Amacım insana yatırım yaparak her insanı kendi vizyonuna göre destekleyerek, sahibi olduğum şirketleri sağlam bir temel üzerine büyütmek oldu.
Bu konuda özellikle okullarından yeni mezun olmuş arkadaşlarla ilgileniyorum. Onlara amacımı ve birlikte neler yapabileceğimizi anlatmaya çalışıyorum.
Ancak başarı oranım oldukça düşük. Çünkü yeni mezun arkadaşlar ille de eğitimini aldığı işi yapmak istiyorlar.
Birçok branşta sürdürülebilir bir iş bulamayacaklarını bile bile gereğinden fazla duygusallık yapıyorlar ve kendilerine zarar veriyorlar.
Öyle ise gelin, yeni bir meslek oluşturalım.

Mühendis Gazeteci...

Tabi ki olur! Çünkü tüm dünyada buna ihtiyaç var...

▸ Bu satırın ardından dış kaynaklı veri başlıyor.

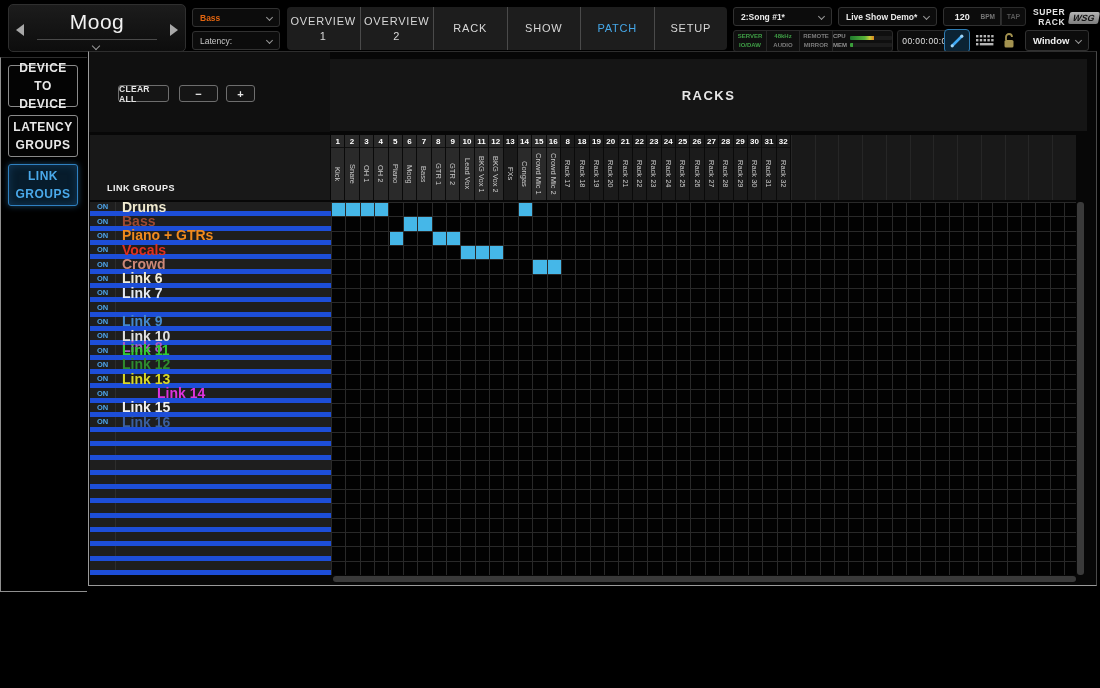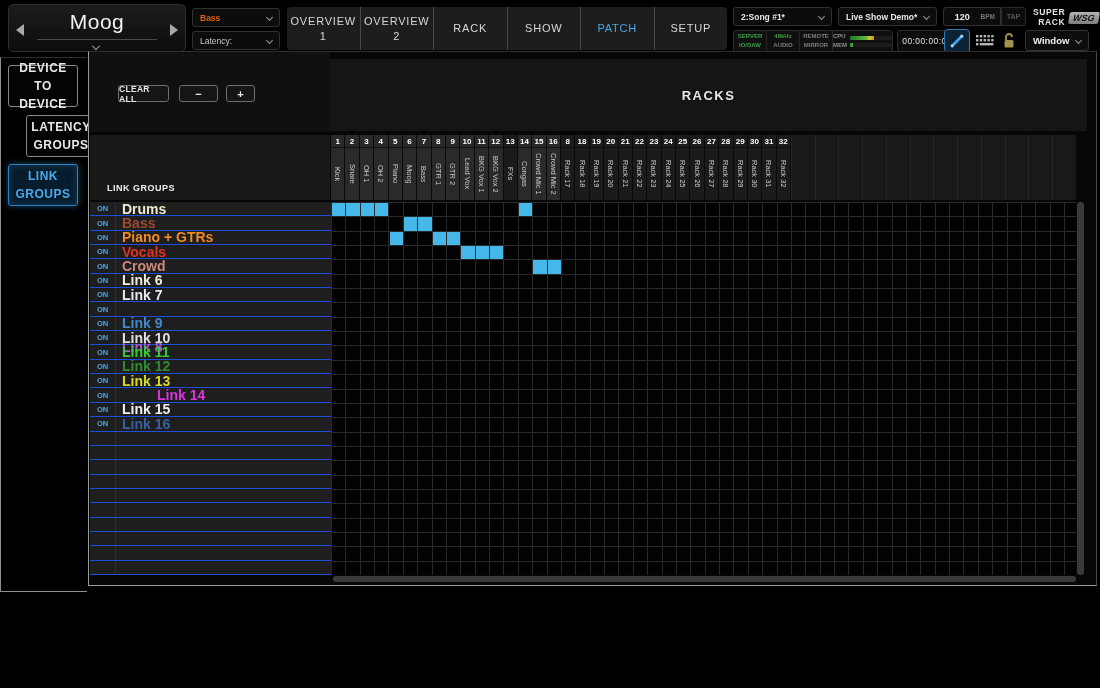--- a/index.html
+++ b/index.html
@@ -50,21 +50,21 @@
   .tcbox { position:absolute; left:897px; top:30px; width:60px; height:22px; background:#0d0d0d; border:1px solid #2a2a2a; border-radius:3px; display:flex; align-items:center; justify-content:center; font-size:8.5px; color:#e0e0e0; letter-spacing:.4px; }
   .iconbox { position:absolute; display:flex; align-items:center; justify-content:center; }
   .icon-patch { left:944px; top:29px; width:26px; height:24px; background:#0b2334; border:1px solid #2d7cb3; border-radius:4px; }
   .icon-grid { left:975px; top:33px; width:20px; height:15px; }
   .icon-lock { left:1001px; top:31px; width:16px; height:18px; }
 
   
   #sidebar { position:absolute; left:0; top:57px; width:87px; height:535px; background:#000; border-left:1px solid #8f8f8f; border-bottom:1px solid #8f8f8f; border-top:1px solid #2e2e2e; }
   .sbtn { position:absolute; left:7px; width:70px; height:42px; background:#040404; border:1px solid #8a8a8a; border-radius:3px; color:#e8e8e8; font-size:12px; font-weight:bold; letter-spacing:.5px; display:flex; align-items:center; justify-content:center; text-align:center; white-space:pre-line; line-height:1.5; cursor:default; }
   .sbtn.active { border:1px solid #2f80c0; color:#4aa9ea; background:#071c2c; box-shadow:0 0 6px rgba(60,150,220,.45), inset 0 0 8px rgba(40,110,170,.35); }
-  #sb1 { top:7px; } #sb2 { top:57px;margin-left:18px; } #sb3 { top:106px; }
+  #sb1 { top:7px; } #sb2 { top:57px; } #sb3 { top:106px; }
 
   
   #panel { position:absolute; left:88px; top:51px; width:1009px; height:535px; background:#070707; border-left:1px solid #9a9a9a; border-bottom:1px solid #9a9a9a; border-right:1px solid #4a4a4a; border-top:1px solid #2e2e2e; overflow:hidden; }
   .toolbar { position:absolute; left:0; top:0; width:241px; height:80px; background:#101010; }
   .tbtn { position:absolute; top:33px; height:17px; background:#151515; border:1px solid #6e6e6e; border-radius:3px; color:#e5e5e5; font-size:8.5px; font-weight:bold; display:flex; align-items:center; justify-content:center; letter-spacing:.3px; cursor:default; }
   #btn-clear { left:29px; width:51px; }
   #btn-minus { left:90px; width:39px; font-size:11px; }
   #btn-plus  { left:137px; width:29px; font-size:11px; }
   .racksheader { position:absolute; left:241px; top:7px; width:757px; height:72px; background:#151515; display:flex; align-items:center; justify-content:center; font-size:13px; font-weight:600; letter-spacing:1.5px; color:#e8e8e8; }
   .lgheader { position:absolute; left:1px; top:83px; width:240px; height:65px; background:#181818; }
@@ -72,21 +72,21 @@
 
   #colheaders { position:absolute; left:242px; top:83px; width:460px; height:65px; display:flex; background:#161616; }
   .colcell { flex:none; width:14.375px; background:#1b1b1b; border-right:1px solid #0a0a0a; display:flex; flex-direction:column; }
   .colcell.assigned { background:#2a2a2a; }
   .colnum { height:13px; display:flex; align-items:center; justify-content:center; font-size:8px; font-weight:bold; color:#fff; border-bottom:1px solid #101010; }
   .collblw { flex:1; display:flex; align-items:center; justify-content:center; overflow:hidden; }
   .collbl { writing-mode:vertical-rl; font-size:7.5px; color:#cacaca; white-space:nowrap; max-height:49px; overflow:hidden; }
   #colfiller { position:absolute; left:702px; top:83px; width:285px; height:65px; background:repeating-linear-gradient(to right,#262626 0 1px,#191919 1px 23.75px); }
 
   #leftlabels { position:absolute; left:1px; top:150px; width:241px; height:373px; background:#1a1a1a; }
-  .lrow { height:14.35px; display:flex; align-items:stretch; background:#1e1e1e; border-bottom:1px solid #1d4ed8;justify-content:flex-end; }
+  .lrow { height:14.35px; display:flex; align-items:stretch; background:#1e1e1e; border-bottom:5px solid #1d4ed8;justify-content:flex-end; }
   .oncol { flex:none; width:26px; border-right:1px solid #2d2d2d; font-size:7.5px; font-weight:bold; display:flex; align-items:center; justify-content:center; cursor:default; }
   .rowlabel { flex:1; padding-left:6px; font-size:14px; font-weight:bold; display:flex; align-items:center; cursor:default; }
 
   #grid { position:absolute; left:242px; top:150px; width:745px; height:373px; background-color:#020202;
     background-image:repeating-linear-gradient(to right,#292929 0 1px,transparent 1px 14.375px),
                      repeating-linear-gradient(to bottom,#292929 0 1px,transparent 1px 14.35px); }
   .cell { position:absolute; width:13.3px; height:13.3px; }
 
   #vscroll { position:absolute; left:988px; top:150px; width:7px; height:373px; background:#3a3a3a; border-radius:3px; }
   #hscroll { position:absolute; left:244px; top:524px; width:743px; height:6px; background:#3a3a3a; border-radius:3px; }

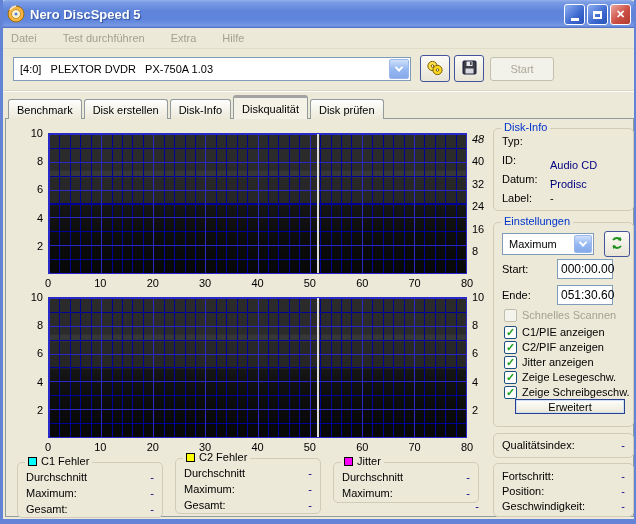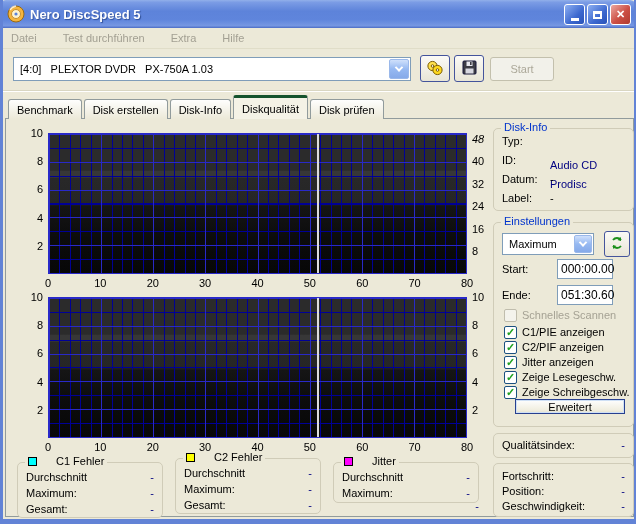--- a/index.html
+++ b/index.html
@@ -41,21 +41,21 @@
   .btn.disabled { left:487px; width:64px; background:#f2f1ea; border:1px solid #c3c0ad; color:#aca899; }
   .btn.default { left:566px; width:64px; background:linear-gradient(to bottom,#fefefe,#efecdc 85%,#dcd8c4);
     border:1px solid #28408f; box-shadow:inset 0 0 0 1px #cfe0f5; color:#000; }
   .tb-sep { position:absolute; left:0; top:90px; width:631px; height:2px;
     border-top:1px solid #d9d6c2; border-bottom:1px solid #fff; }
   
   .tabs { position:absolute; left:5px; top:95px; height:24px; display:flex; align-items:flex-end; z-index:3; }
   .tab { height:20px; padding:0 8px; margin-right:2px; display:flex; align-items:center;
     border:1px solid #919b9c; border-bottom:none; border-radius:3px 3px 0 0;
     background:linear-gradient(to bottom,#fefefd,#ece9d8); }
-  .tab.active { height:24px; background:#f4f2e6; border-top:3px solid #14532d; position:relative; z-index:4; }
+  .tab.active { height:24px; background:#f4f2e6; border-top:3px solid #a3a3a3; position:relative; z-index:4; }
   .tabpanel { position:absolute; left:2px; top:118px; width:629px; height:399px;
     border:1px solid #919b9c; background:#ece9d8; }
   
   .chart { position:absolute; left:14px; width:470px; height:162px; }
   #chart1 { top:127px; } #chart2 { top:291px; }
   .plot { position:absolute; left:31px; top:6px; width:419px; height:141px;
     border:1px solid #2929c8;
     background-image:
       repeating-linear-gradient(90deg, #2929c8 0 1px, transparent 1px 52.15px),
       repeating-linear-gradient(180deg, #2929c8 0 1px, transparent 1px 27.8px),
@@ -63,21 +63,21 @@
       repeating-linear-gradient(180deg, #000096 0 1px, transparent 1px 13.9px),
       linear-gradient(to bottom,#2b2b2b 0%,#2b2b2b 26%,#373737 27%,#373737 31%,#282828 32%,#262626 50%,#151515 52%,#0c0c0c 75%,#070707 100%);
   }
   .cursor { position:absolute; top:0; bottom:0; width:2px; background:#dcdcdc; }
   .ytick { position:absolute; width:26px; text-align:right; transform:translateY(-50%); }
   .ytick.right { text-align:left; width:24px; left:455px; }
   .xtick { position:absolute; top:150px; transform:translateX(-50%); }
   
   .gbox { position:absolute; border:1px solid #d0ccb8; border-radius:5px; background:#ece9d8; }
   .gcap { position:absolute; top:-8px; left:7px; background:#ece9d8; padding:0 3px; color:#0033cc; }
-  .gcap.dark { color:#000; display:flex; align-items:center; gap:19px; }
+  .gcap.dark { color:#000; display:flex; align-items:center; gap:4px; }
   .swatch { width:9px; height:9px; border:1px solid #000; display:inline-block; }
   .row { position:absolute; left:8px; right:8px; display:flex; justify-content:space-between; }
   .navy { color:#000080; }
   
   .rlabel { position:absolute; }
   .rvalue { position:absolute; color:#000080;margin-top:24px; }
   .field { position:absolute; left:63px; width:56px; height:20px; background:#fff; border:1px solid #7f9db9;
     font-size:12px; display:flex; align-items:center; padding-left:3px; }
   .cb { position:absolute; left:10px; display:flex; align-items:center; gap:5px; height:14px; }
   .cb .box { width:13px; height:13px; background:#fff; border:1px solid #1c5180; border-radius:2px;

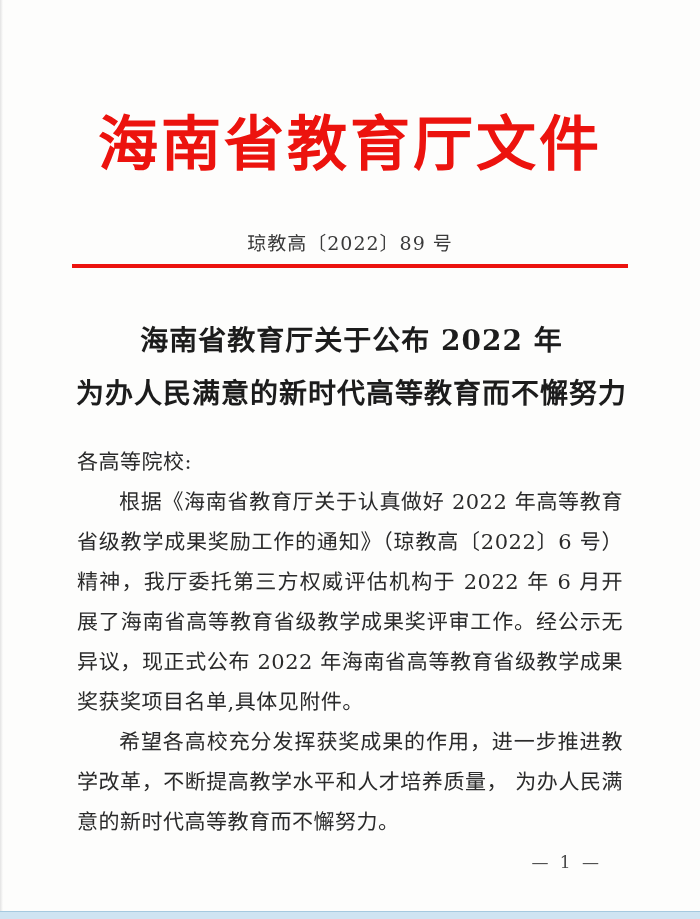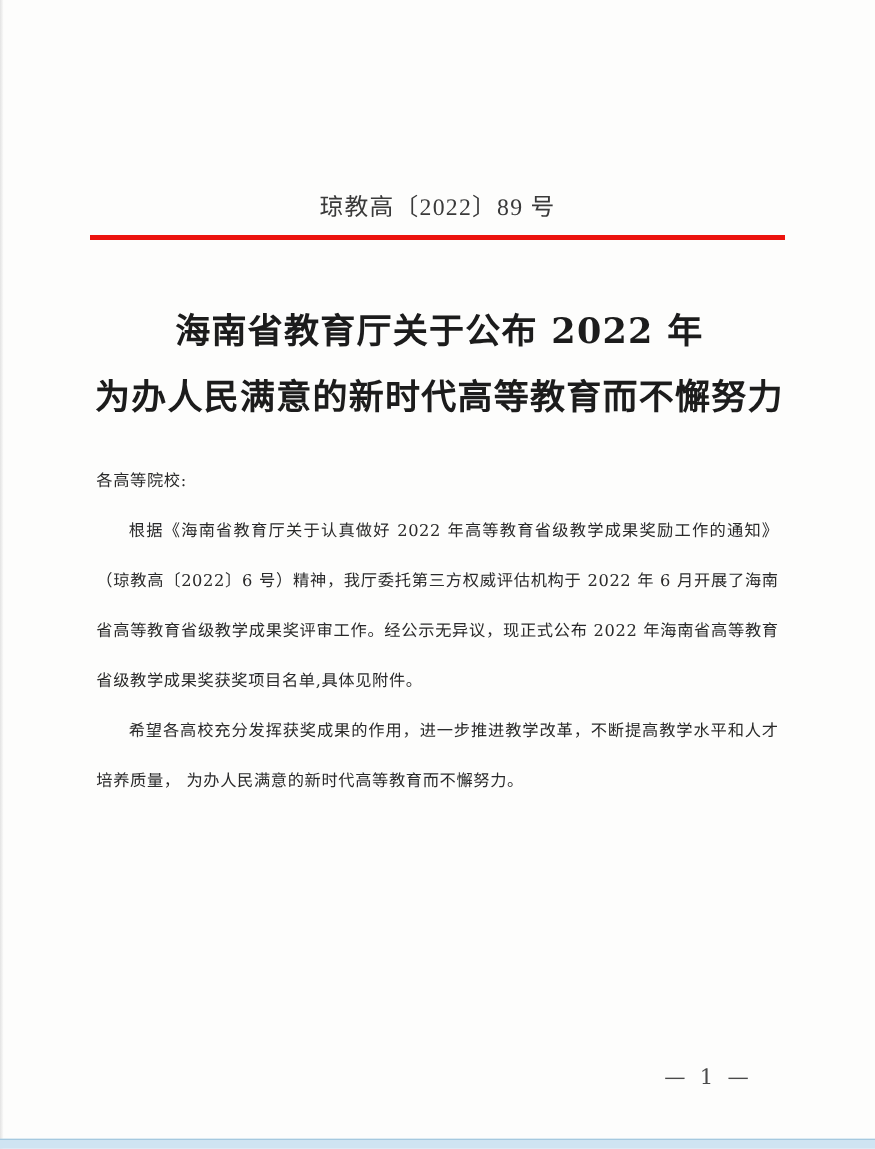--- a/index.html
+++ b/index.html
@@ -42,42 +42,41 @@
     letter-spacing:3px;
     color:var(--accent-red);
   }
   .doc-number{
     margin-top:48px;
     text-align:center;
     font-size:19px;
     line-height:26px;
     color:#3a3a3a;
     letter-spacing:1px;
-    font-family:Liberation Serif, serif;
   }
   .red-rule{
     margin:8px auto 0 auto;
     width:556px;
     height:4px;
     background:var(--accent-red);
   }
   .doc-title{
     margin:46px 0 0 3px;
     text-align:center;
     font-size:28px;
     line-height:53px;
     font-weight:bold;
     color:var(--ink);
     letter-spacing:1px;
   }
   .doc-title .title-line{display:block;}
   .doc-body{
     margin:22px auto 0 auto;
     width:546px;
-    font-size:13px;
+    font-size:21px;
     line-height:40px;
     text-align:justify;
     color:var(--body-ink);
     letter-spacing:0.5px;
   }
   .doc-body p{margin:0;}
   .doc-body p.indent{text-indent:2em;}
   .page-number{
     position:absolute;
     right:98px;
@@ -88,20 +87,21 @@
     white-space:nowrap;
   }
 </style>
 </head>
 <body>
 
 <div class="page">
 
   <div class="edge-left"></div>
 
+  <h1 class="letterhead">海南省教育厅文件</h1>
 
   <div class="doc-number">琼教高〔2022〕89 号</div>
 
   <div class="red-rule"></div>
 
   <h2 class="doc-title">
     <span class="title-line">海南省教育厅关于公布 2022 年</span>
     <span class="title-line">为办人民满意的新时代高等教育而不懈努力</span>
   </h2>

Ciddi bir sermaye ile hazırlanmış, ticari ahlaka önem veren sektörel yayınlar, kendi sektörlerinin en büyük iletişim kanallarıdır.
Belki gelecekte gazete ve dergi formatından web yayını formatına dönüşecek ama sektörel yayınlar her zaman var olmaya devam edecekler.
Öyle ise, teknik içerikli yayınlarda teknik insanların çalışması gerekmez mi?
Örneğin, bir makina dergisinin içeriğini hazırlayacak olan bir makina mühendisi...
Konulara hakim. Eğitimini aldığı sektörle sürekli iletişim halinde ve bilgileri her zaman güncel.
Bu işi meslek olarak seçmekte tereddüt edenler varsa bu konuda Türkiye’nin en önemli değeri ve Alternatif Yayın Gurubu’nun Genel Yayın Yönetmeni olan Halefşan Sümen hocaya bir sorsunlar. Olmadı, Sektörel Tanıtım Dergileri’nin editörü olan Murat Tanık’la bir konuşsunlar.
Öğrensinler bakalım bir teknik insan için “Mühendis Gazeteci” kavramı nasıl bir mesleki tatmin sağlıyor?